Prince Estate Aims to Shut Down Purple Rain Wine Brand
A vineyard marketing wines under the name Purple Rain responded to a lawsuit launched by Prince's estate with an unusual defense.
The matter went legal after Ohio's L'uva Bella Winery was awarded the trademark to the title in 2019. The musician's estate — which is locked in multiple court procedures as a result of his death without a will — claimed "likelihood of confusion" and "false suggestion of a connection" meant the trademark should be canceled.
"The estate protects the intellectual property Prince created during his lifetime, including his image and the trademark 'Purple Rain,' which is strongly associated with him," last year's estate filing read (via Rolling Stone). "'Purple Rain' is Prince's most famous song, album, tour, movie, etc., and there can be no doubt that 'Purple Rain' signifies Prince."
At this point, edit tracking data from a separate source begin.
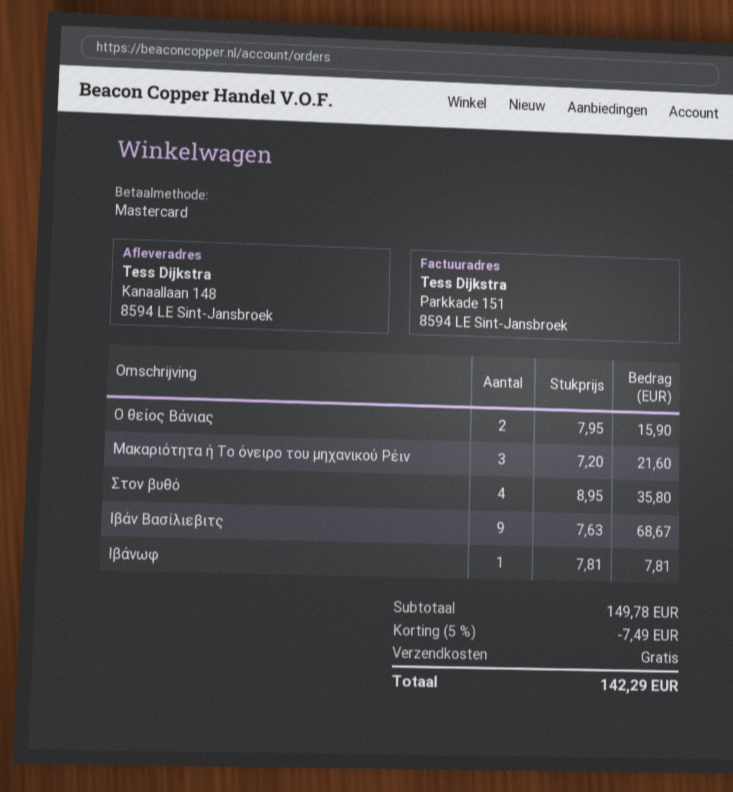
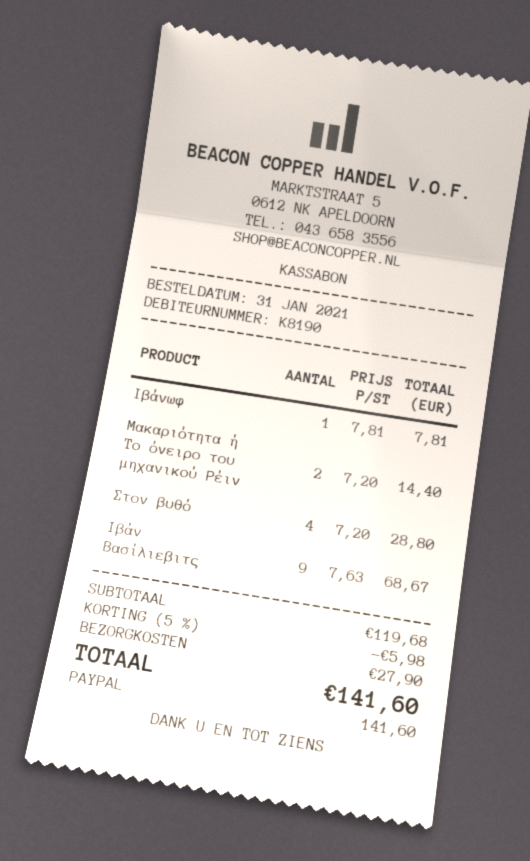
payment method: Mastercard -> PayPal
Ο θείος Βάνιας: 2 x 7.95 = 15.90 -> none
Μακαριότητα ή Το όνειρο του μηχανικού Ρέιν: 3 x 7.20 = 21.60 -> 2 x 7.20 = 14.40
Στον βυθό: 4 x 8.95 = 35.80 -> 4 x 7.20 = 28.80
subtotal: 149.78 -> 119.68
discount: 5% = 7.49 -> 5% = 5.98
shipping: 0.00 -> 27.90
total: 142.29 -> 141.60

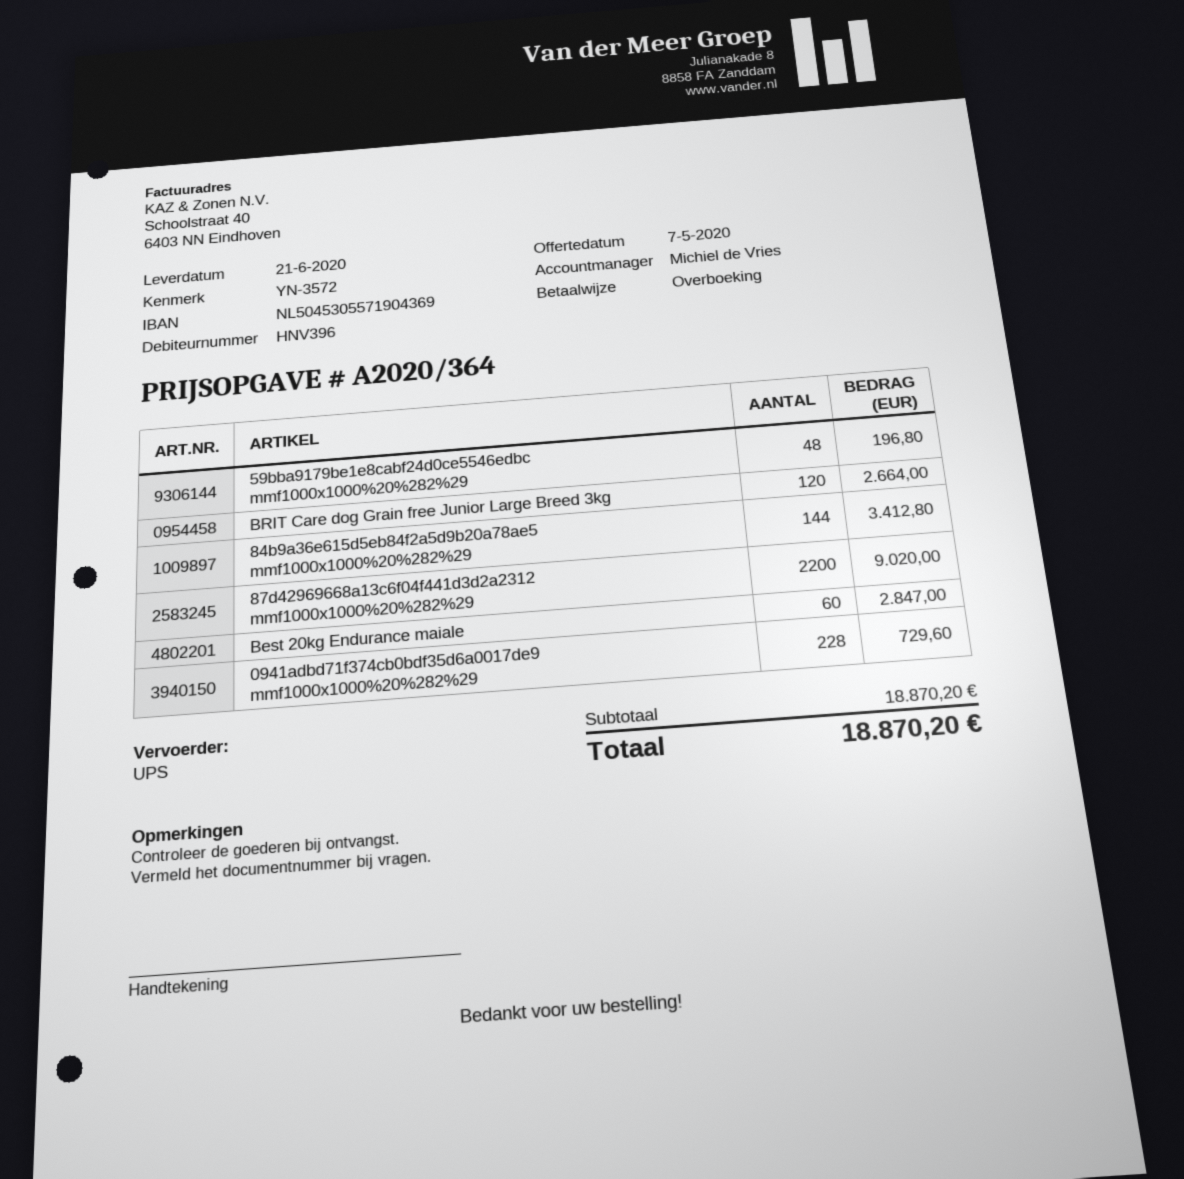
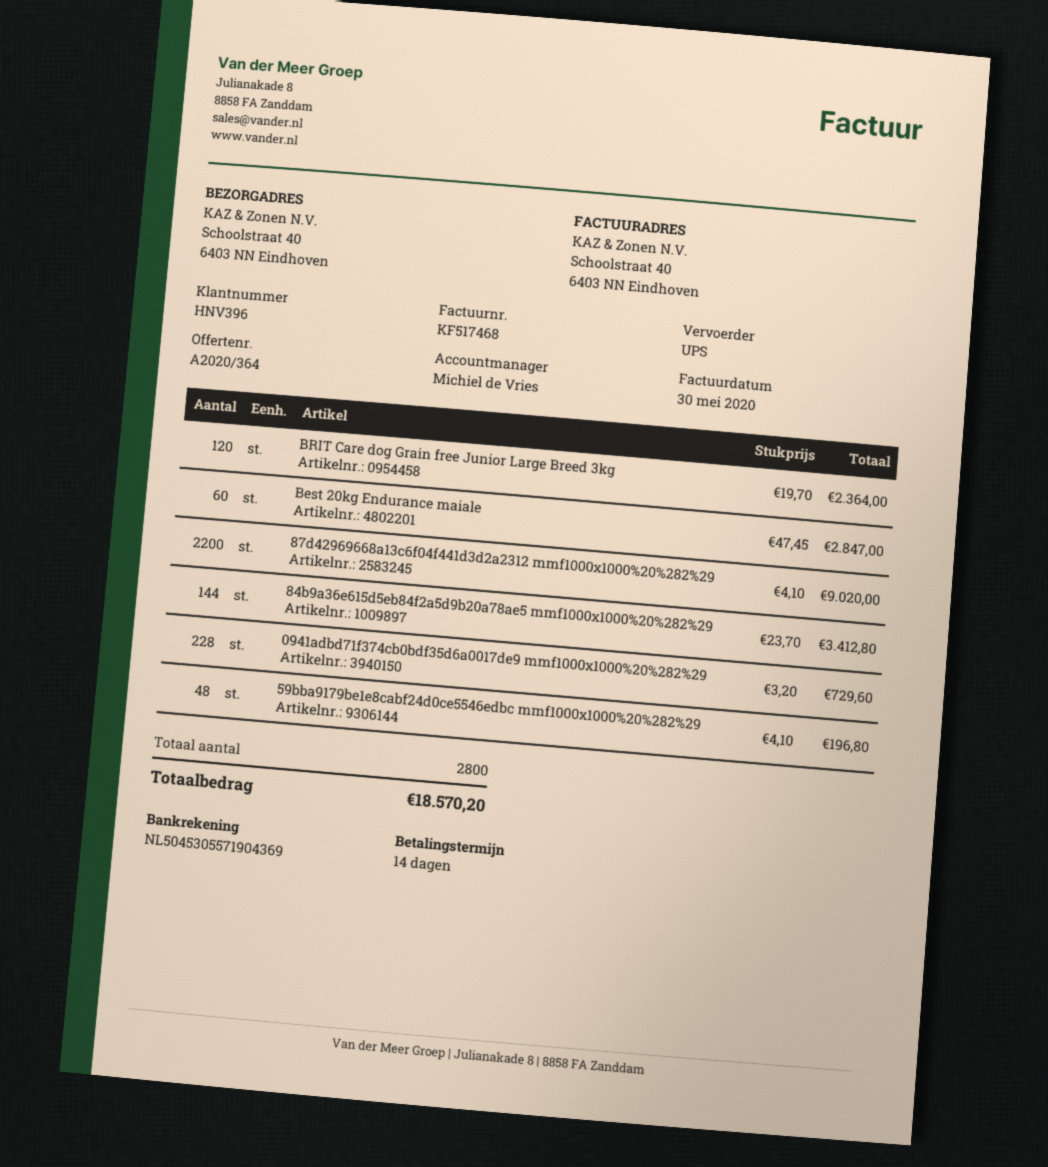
BRIT Care dog Grain free Junior Large Breed 3kg: 120 for 2664.00 -> 120 for 2364.00
total: 18870.20 -> 18570.20

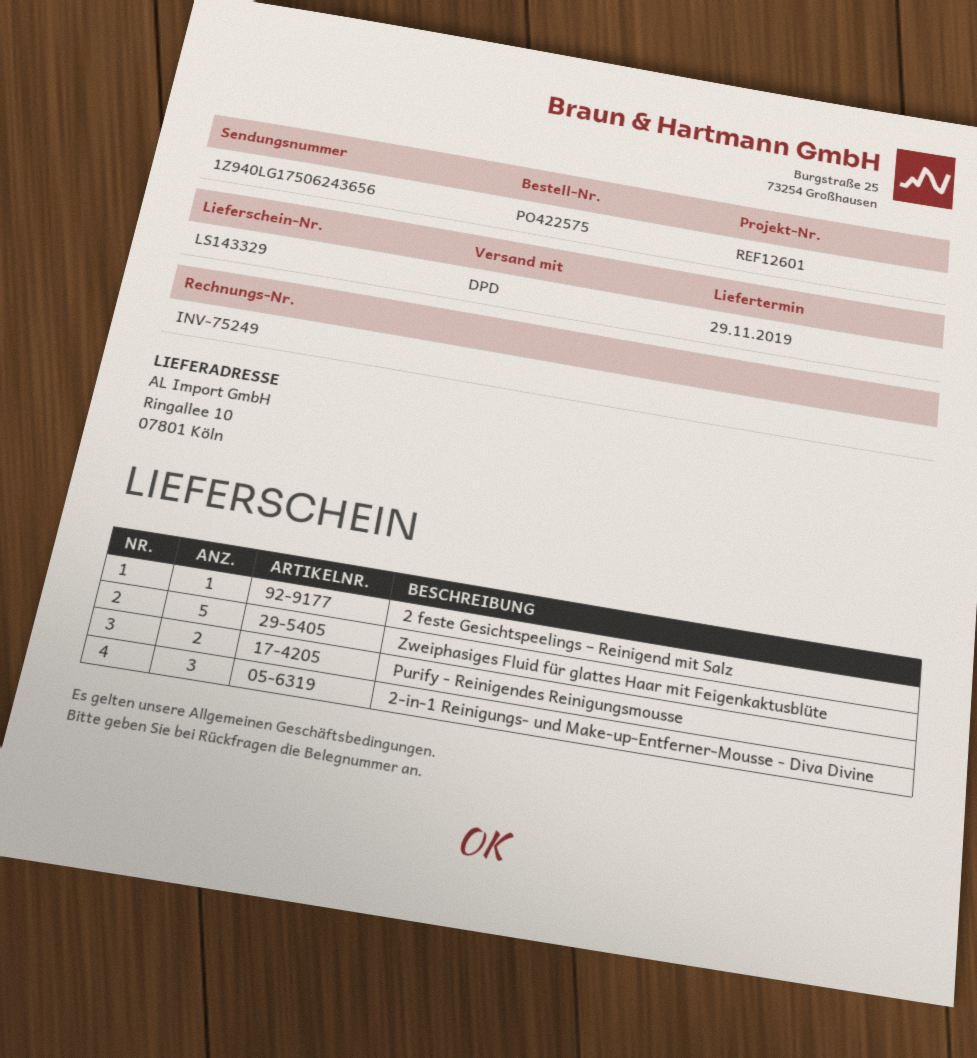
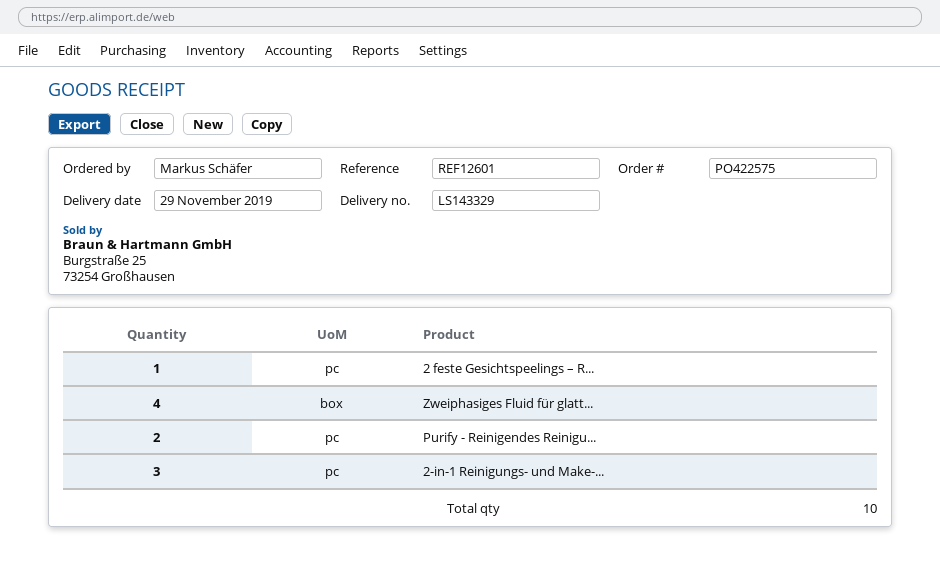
Zweiphasiges Fluid für glattes Haar mit Feigenkaktusblüte: 5 -> 4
While the estate — led by Comerica Bank, which was appointed to oversee the legal proceedings involving Prince's assets — had asked for the trademark's termination without trial, lawyers for L'uva recently responded with a new argument against it: There can be no confusion because Prince didn't drink alcohol.
"To the extent Prince was famous, he was equally famous for his disdain of alcohol," read the new filing with the U.S. Trademark Trial and Appeal Board. "Prince was a teetotaler who despised alcohol. Prince never lent his name to any product or enterprise during his lifetime, and never endorsed or promoted any products, let alone any products bearing the name 'Purple Rain.' The fans of Prince, knowledgeable about his beliefs and views, would never associate an alcohol-containing product with the artist."
The lawsuit is yet another demonstration of what can go wrong when an artist dies without a will. For now, the Purple Rain wine range remains on sale at $7.99 a bottle, with variants including Tri-Blend, Sangria and the award-winning Concord.